UPDATED 10:57 EDT / AUGUST 24 2011

NEWS

Monday’s MP3tunes Court Decision Breathes Life into the Musical Cloud

An interesting legal decision Monday takes some weight off the hard drives of the still-infantile music cloud industry. A federal judge has ruled that the MP3tunes cloud music service doesn’t violate copyright infringement statues when they serve only one MP3 file to multiple customers who happen to own the exact same track—rather than having to store fifty identical files for 50 different customers. Ryan Singel of Wired.com’s Epicenter blog develops an excellent case as to why this is good for the cloud:

[I]nstead of uploading all of a user’s songs, MP3tunes’ software would check the library for previously uploaded songs and if a match existed, the song would just be added to the locker without requiring an upload. No matter how many customers “uploaded” that song, MP3tunes kept only a single copy.

EMI… sued MP3tunes over that practice and others. In a complicated federal court decision Monday (see Threat Level’s write-up), aNew Yorkfederal court judge ruled that the practice was legal—but only insofar as the single storage method is done for exactly unique copies. So for instance, all people who bought “Stairway to Heaven” as an MP3 from Amazon would have the exact same file (as determined by an MD5 Hash) and MP3tunes could just store a single copy.

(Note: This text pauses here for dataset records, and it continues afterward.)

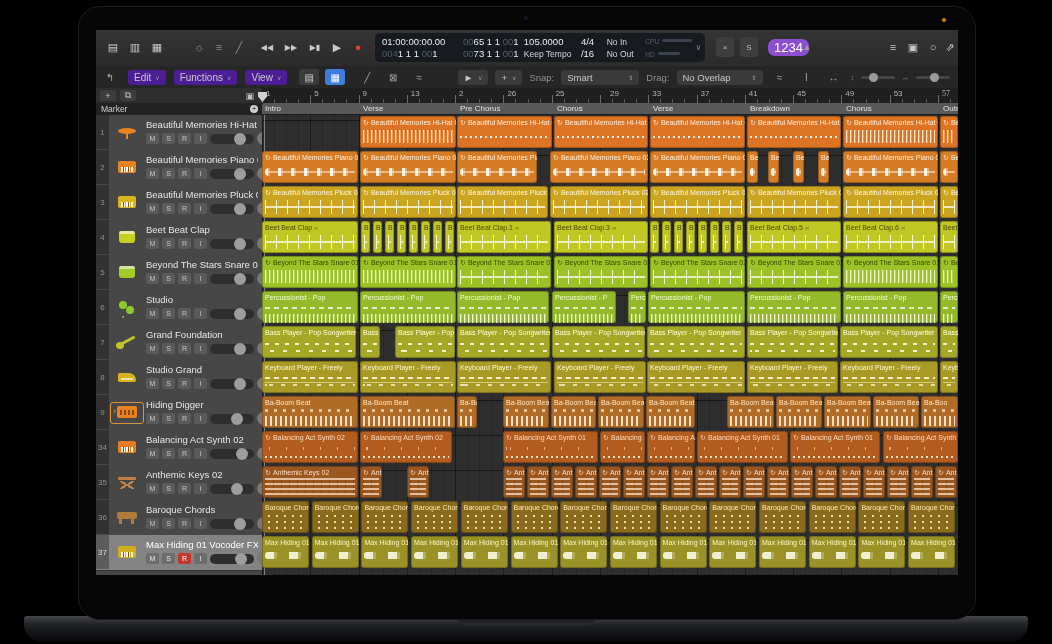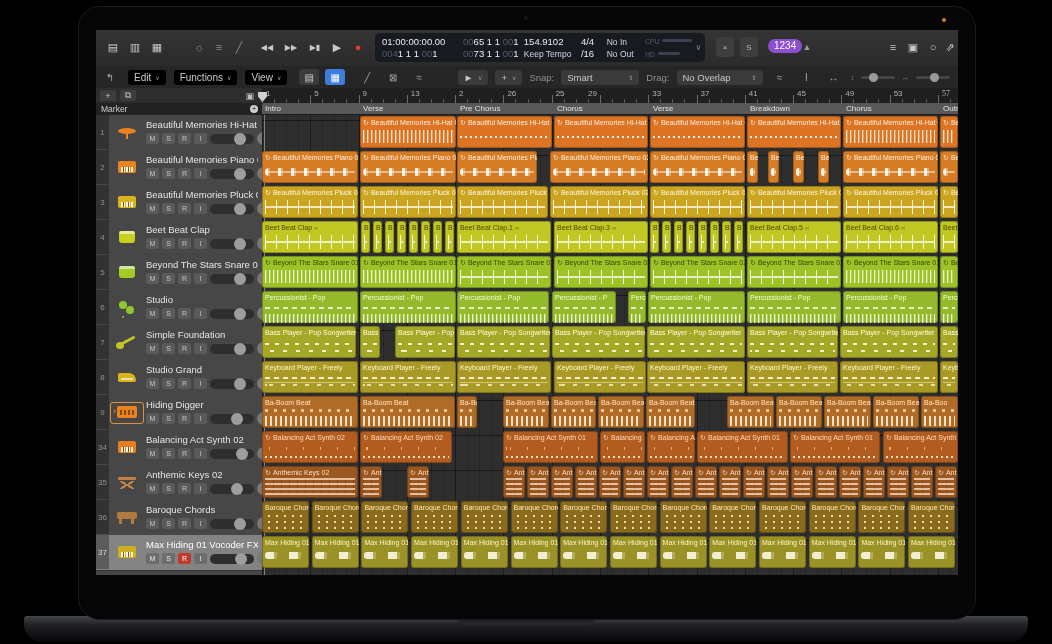"154.9102" span { text: 154.9102 -> 105.0000 }
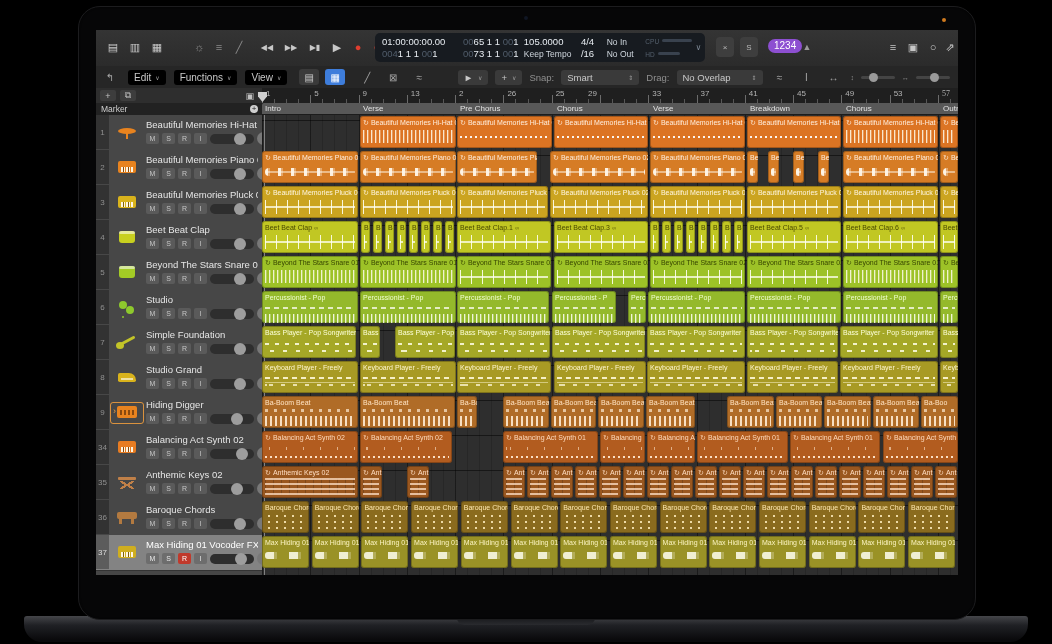"1234" .badge-purple { font-size: 10px -> 13px }
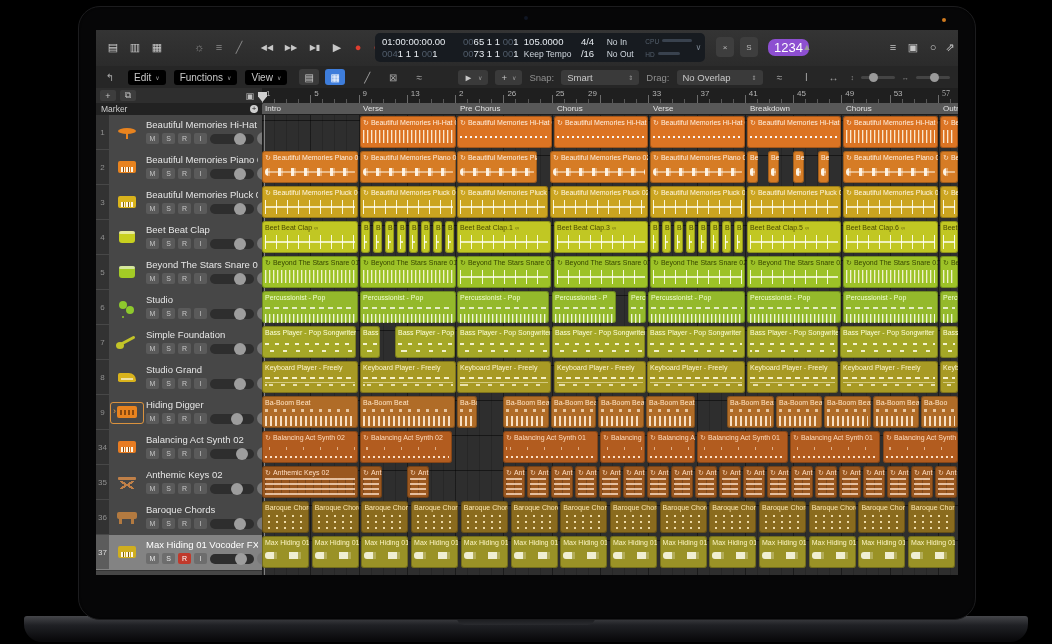"Edit" .menu-btn { background: #000000 -> #4c1d95 }
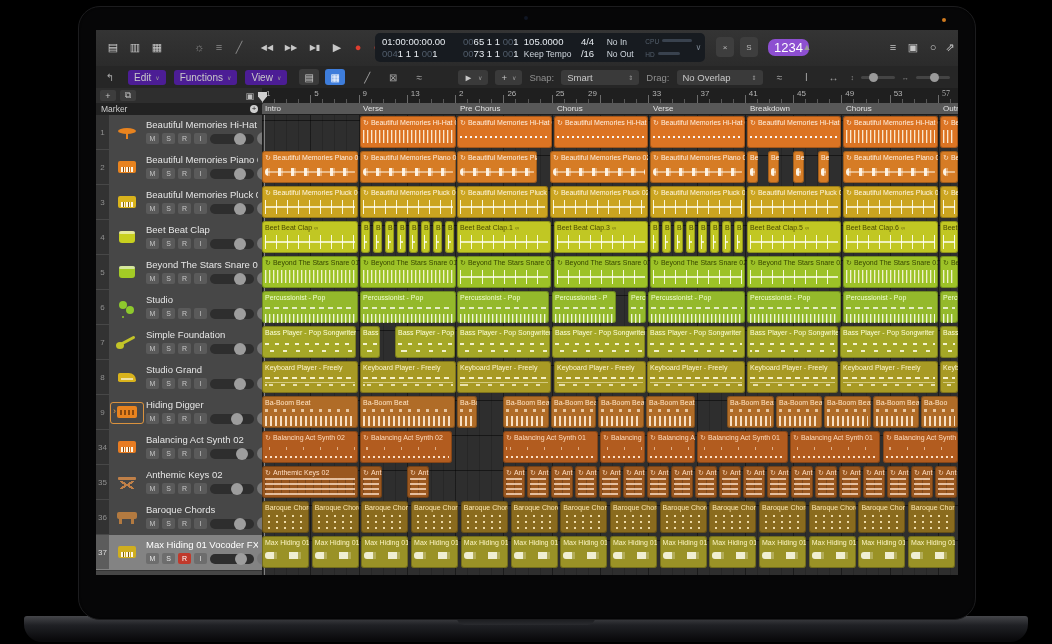"29" span.num { left: 326px -> 348px }
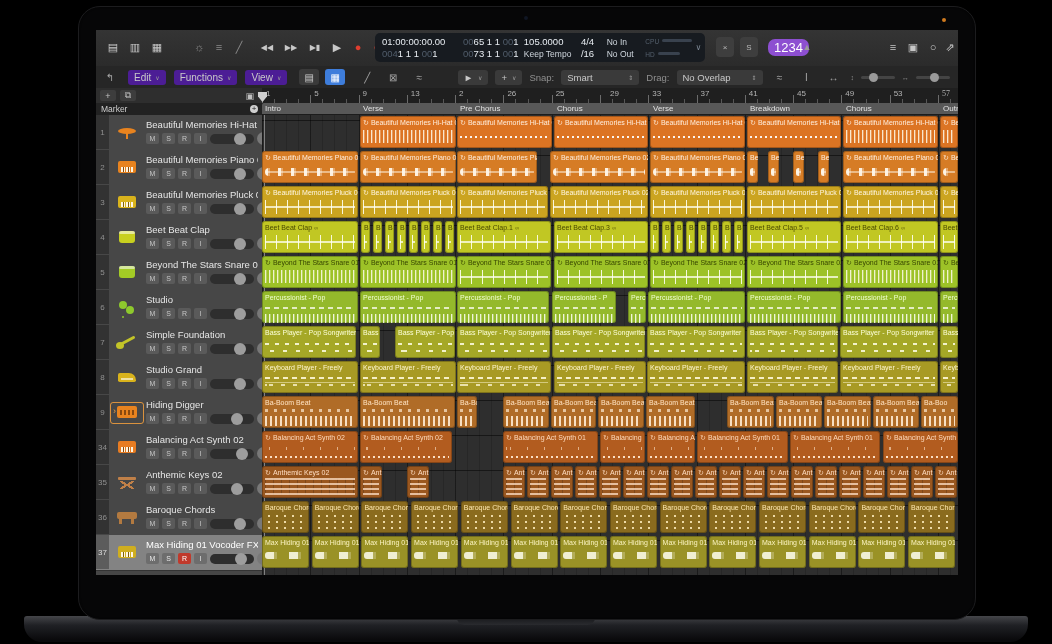"Simple Foundation" div.trk-name { text: Simple -> Grand }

As more customers store files online and music services arise from the mist of the cloud, interesting legal quandaries also arise from social conventions. One of those legal quagmires happens to be a consequence of the drum that the music industry has been beating that equates copyright infringement with theft—an attempt to metaphorically match digital files to physical objects. However, in the computer world, files aren’t physical objects but persist with a virtual nature that means that what appears to be multiple files may actually be only one.

The case was brought by music label EMI—a record label whose artists include Lady Antebellum, Katy Perry, and Coldplay—against MP3tunes, and U.S. District Judge William Pauley IIIhas ruled that their operation is actually protected by the 1998 Digital Millennium Copyright Act. “If enabling a party to download infringing material was sufficient to create liability, then even search engines like Google or Yahoo! would be without DMCA protection. In that case, the DMCA’s purpose—innovation and growth of internet services—would be undermined,” the judge wrote.

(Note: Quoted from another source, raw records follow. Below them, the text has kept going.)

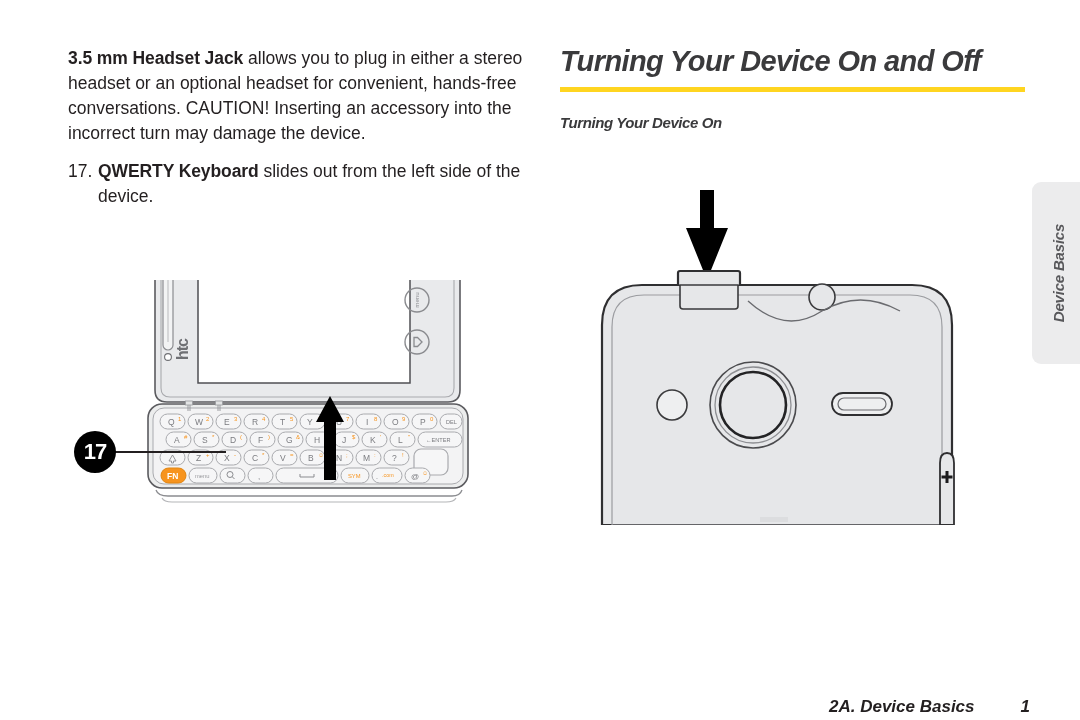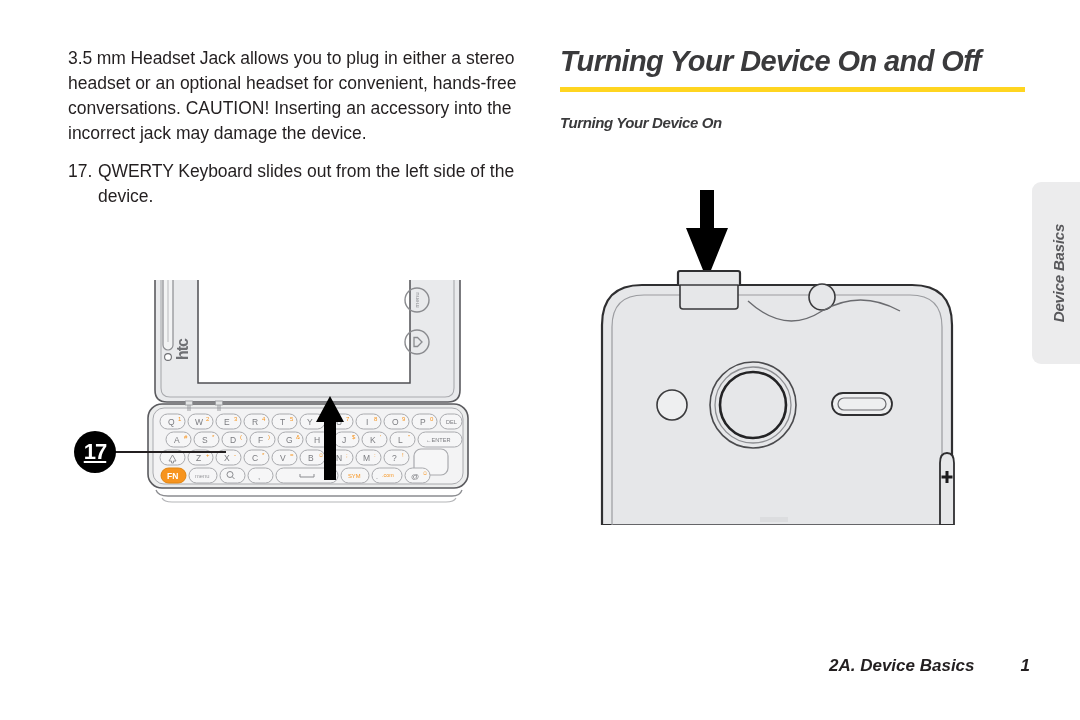"3.5 mm Headset Jack" .num-item .body b { font-weight: normal -> bold }
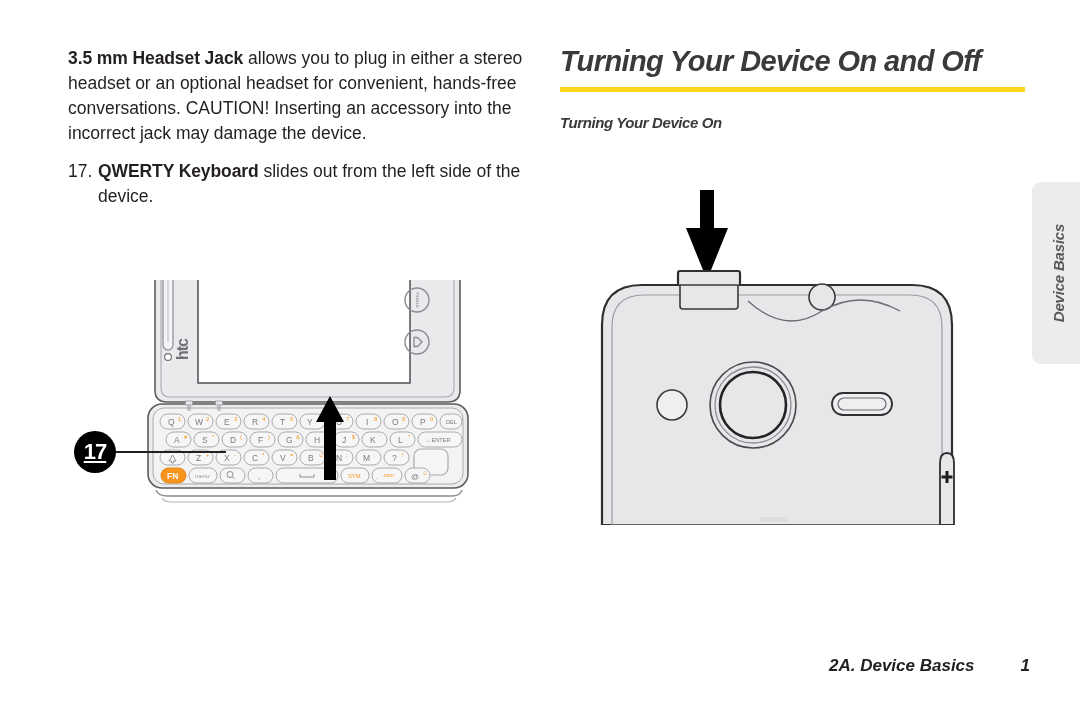"allows you to plug in" span { text: jack -> turn }
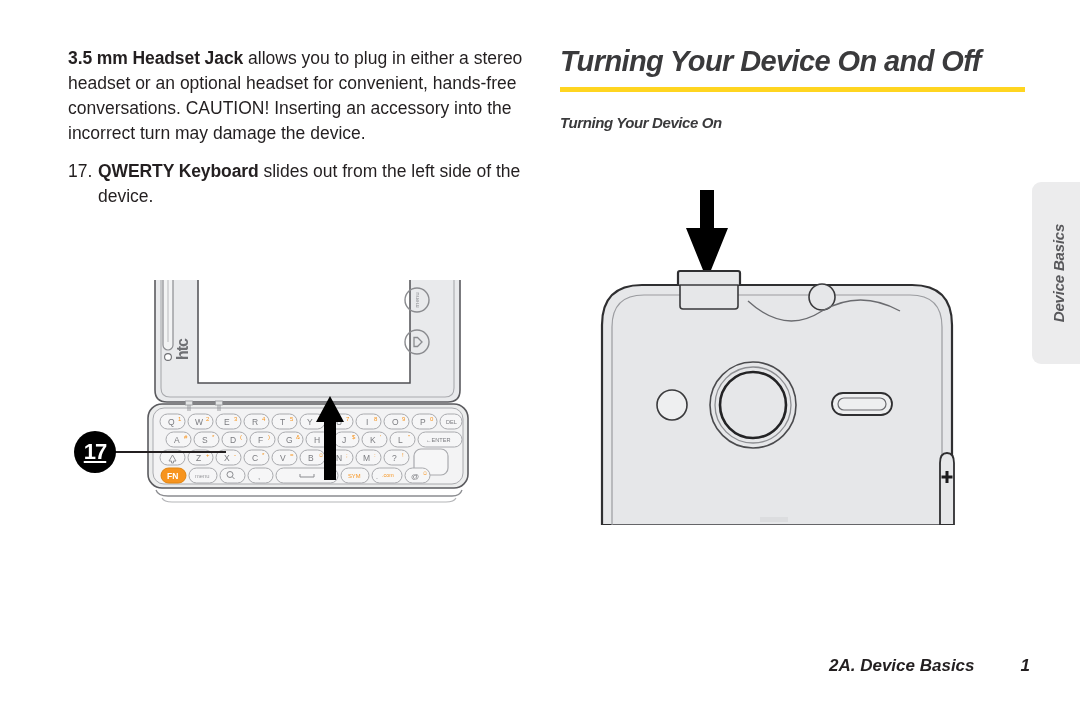"17" .callout span { text-decoration: underline -> none }
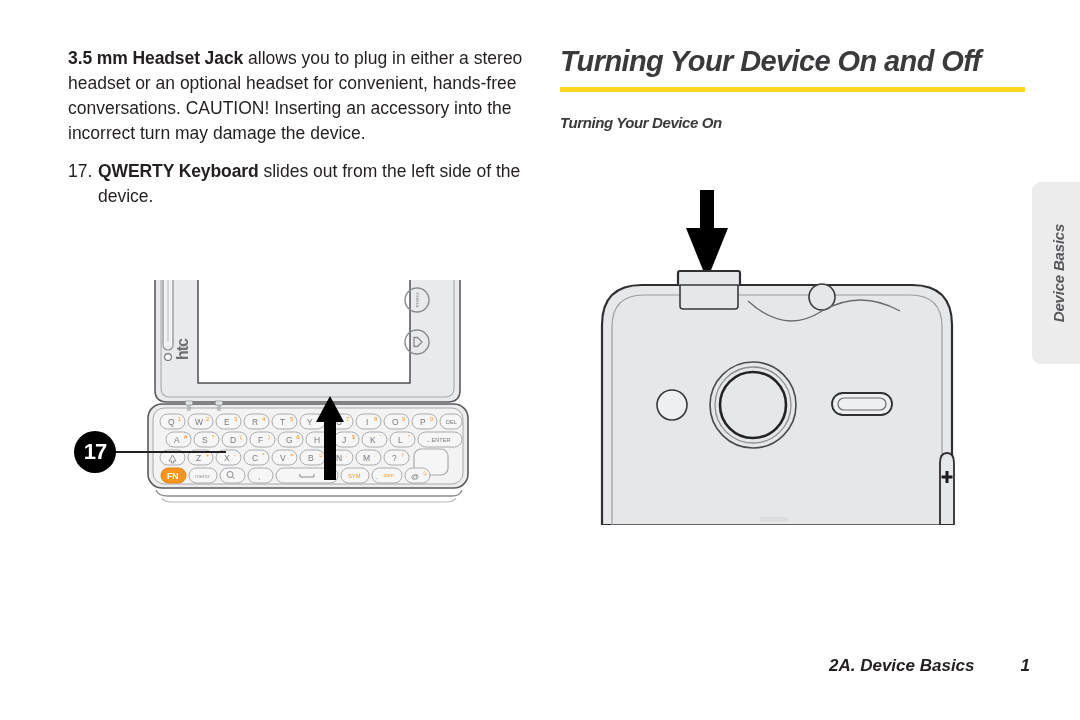"2A. Device Basics" .footer .sect { margin-top: none -> 41px }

Even DropBox could be affected by this ruling as they use the exact same de-duping process as MP3tunes—although not for mp3s, but files in general. When two users upload the exact same file, the cloud-storage service checks and combines the two by providing a virtual link to the single file. As a result, if one-hundred users upload the exact same file, DropBox only needs to store a single instance. To the end users, each one has their own file; but it saves a great deal of space.

Even better for leveling the playing field for Google, Amazon, and Apple

Recently, Google with their PushLife and Grooveshark acquisitions and Amazon with Cloud Drive have started their own forays into music-locker services, allowing their customers to upload music so that it can be played anywhere. Both Internet media giants have done so without seeking permission from music labels. In both instances they call upon their customers to upload their own version and store it online. As a result, they’re weighted down by a huge number of duplicated files. Apple, on the other side of the tech coin, has developed a service with the blessing of the music labels and they use a master-file system (a de-duping technique.)

With this ruling, Google and Amazon will be able to forgo the need of keeping a great deal of inefficiently used space to store multiple copies of the exact same music file and not worry about facing a lawsuit from labels such as EMI.